→ **Task directions**
Copy the listing exactly, leaving out every picture.

#### Information supplied ####

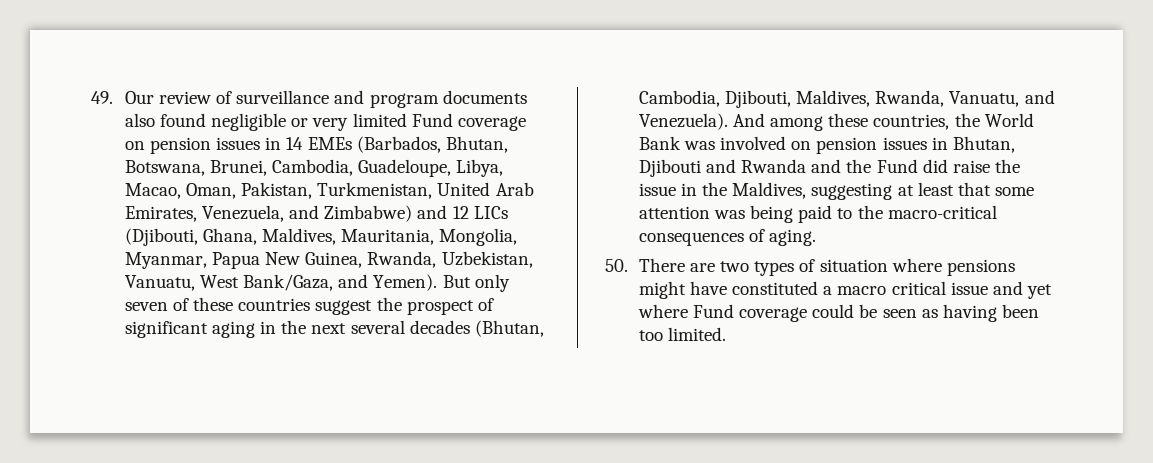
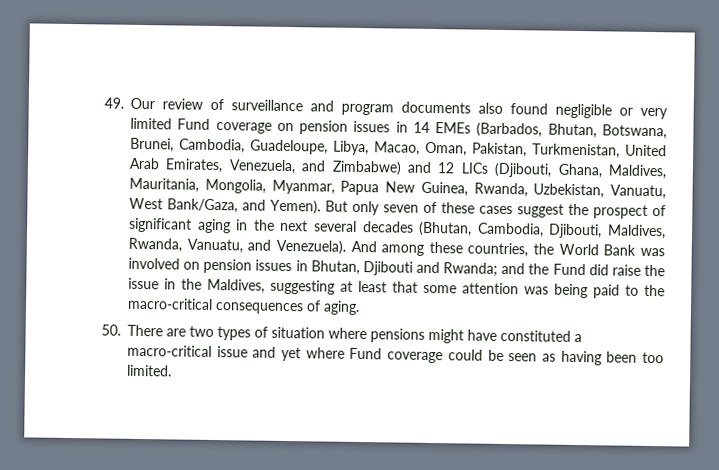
- But only seven of these countries suggest the prospect of significant aging in the next several decades (Bhutan, Cambodia, Djibouti, Maldives, Rwanda, Vanuatu, and Venezuela).
+ But only seven of these cases suggest the prospect of significant aging in the next several decades (Bhutan, Cambodia, Djibouti, Maldives, Rwanda, Vanuatu, and Venezuela).
- And among these countries, the World Bank was involved on pension issues in Bhutan, Djibouti and Rwanda and the Fund did raise the issue in the Maldives, suggesting at least that some attention was being paid to the macro-critical consequences of aging.
+ And among these countries, the World Bank was involved on pension issues in Bhutan, Djibouti and Rwanda; and the Fund did raise the issue in the Maldives, suggesting at least that some attention was being paid to the macro-critical consequences of aging.
- 50. There are two types of situation where pensions might have constituted a macro critical issue and yet where Fund coverage could be seen as having been too limited.
+ 50. There are two types of situation where pensions might have constituted a macro-critical issue and yet where Fund coverage could be seen as having been too limited.

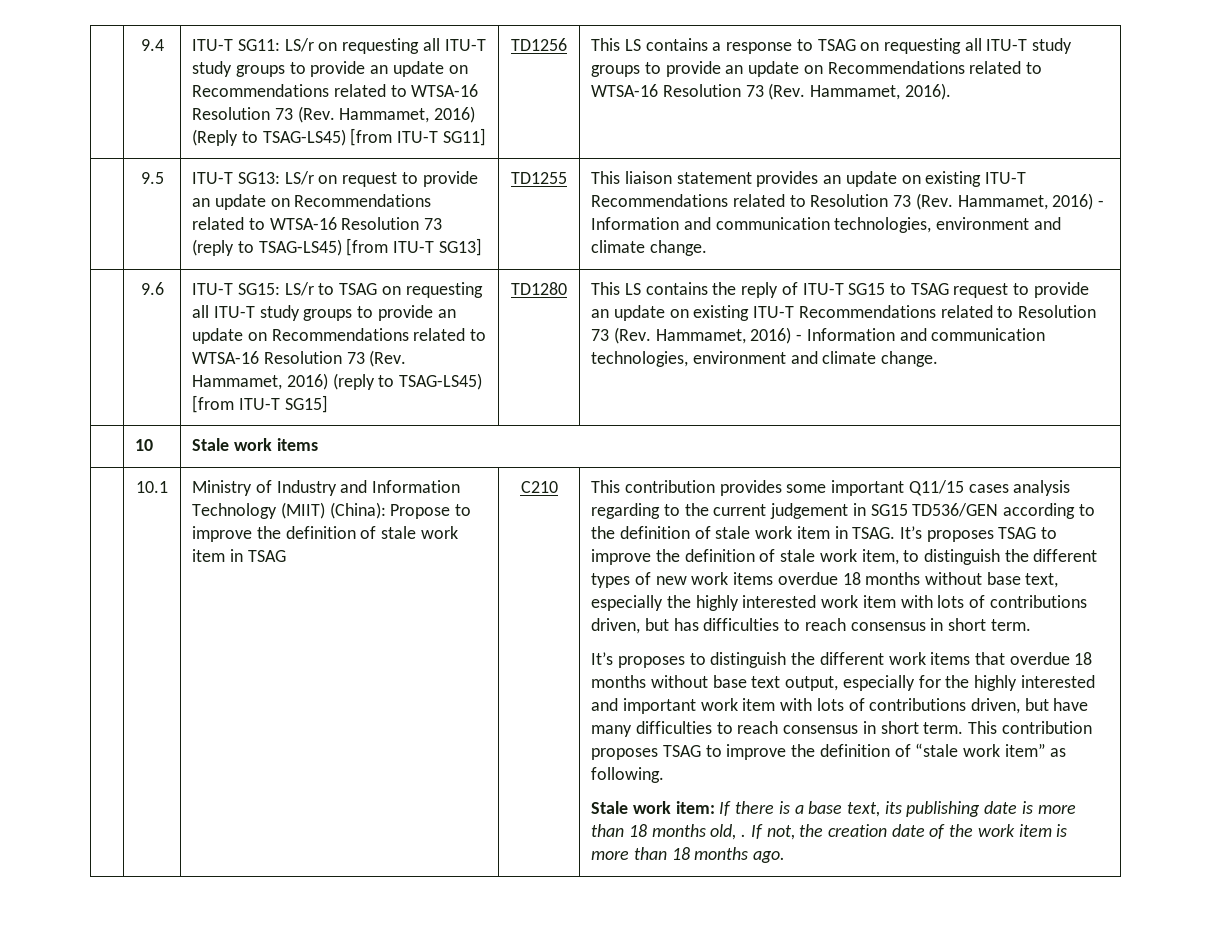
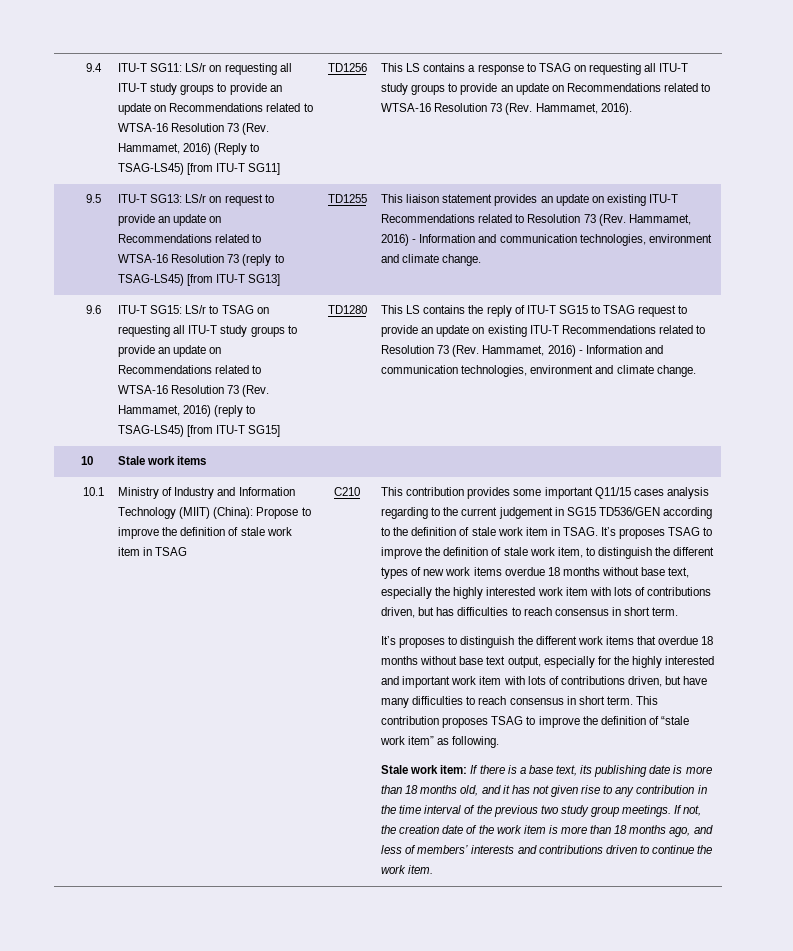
- Stale work item: If there is a base text, its publishing date is more than 18 months old, .
+ Stale work item: If there is a base text, its publishing date is more than 18 months old, and it has not given rise to any contribution in the time interval of the previous two study group meetings.
- If not, the creation date of the work item is more than 18 months ago.
+ If not, the creation date of the work item is more than 18 months ago, and less of members’ interests and contributions driven to continue the work item.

####

→ **Result of the exercise**
- But only seven of these countries suggest the prospect of significant aging in the next several decades (Bhutan, Cambodia, Djibouti, Maldives, Rwanda, Vanuatu, and Venezuela).
+ But only seven of these cases suggest the prospect of significant aging in the next several decades (Bhutan, Cambodia, Djibouti, Maldives, Rwanda, Vanuatu, and Venezuela).
- And among these countries, the World Bank was involved on pension issues in Bhutan, Djibouti and Rwanda and the Fund did raise the issue in the Maldives, suggesting at least that some attention was being paid to the macro-critical consequences of aging.
+ And among these countries, the World Bank was involved on pension issues in Bhutan, Djibouti and Rwanda; and the Fund did raise the issue in the Maldives, suggesting at least that some attention was being paid to the macro-critical consequences of aging.
- 50. There are two types of situation where pensions might have constituted a macro critical issue and yet where Fund coverage could be seen as having been too limited.
+ 50. There are two types of situation where pensions might have constituted a macro-critical issue and yet where Fund coverage could be seen as having been too limited.

- Stale work item: If there is a base text, its publishing date is more than 18 months old, .
+ Stale work item: If there is a base text, its publishing date is more than 18 months old, and it has not given rise to any contribution in the time interval of the previous two study group meetings.
- If not, the creation date of the work item is more than 18 months ago.
+ If not, the creation date of the work item is more than 18 months ago, and less of members’ interests and contributions driven to continue the work item.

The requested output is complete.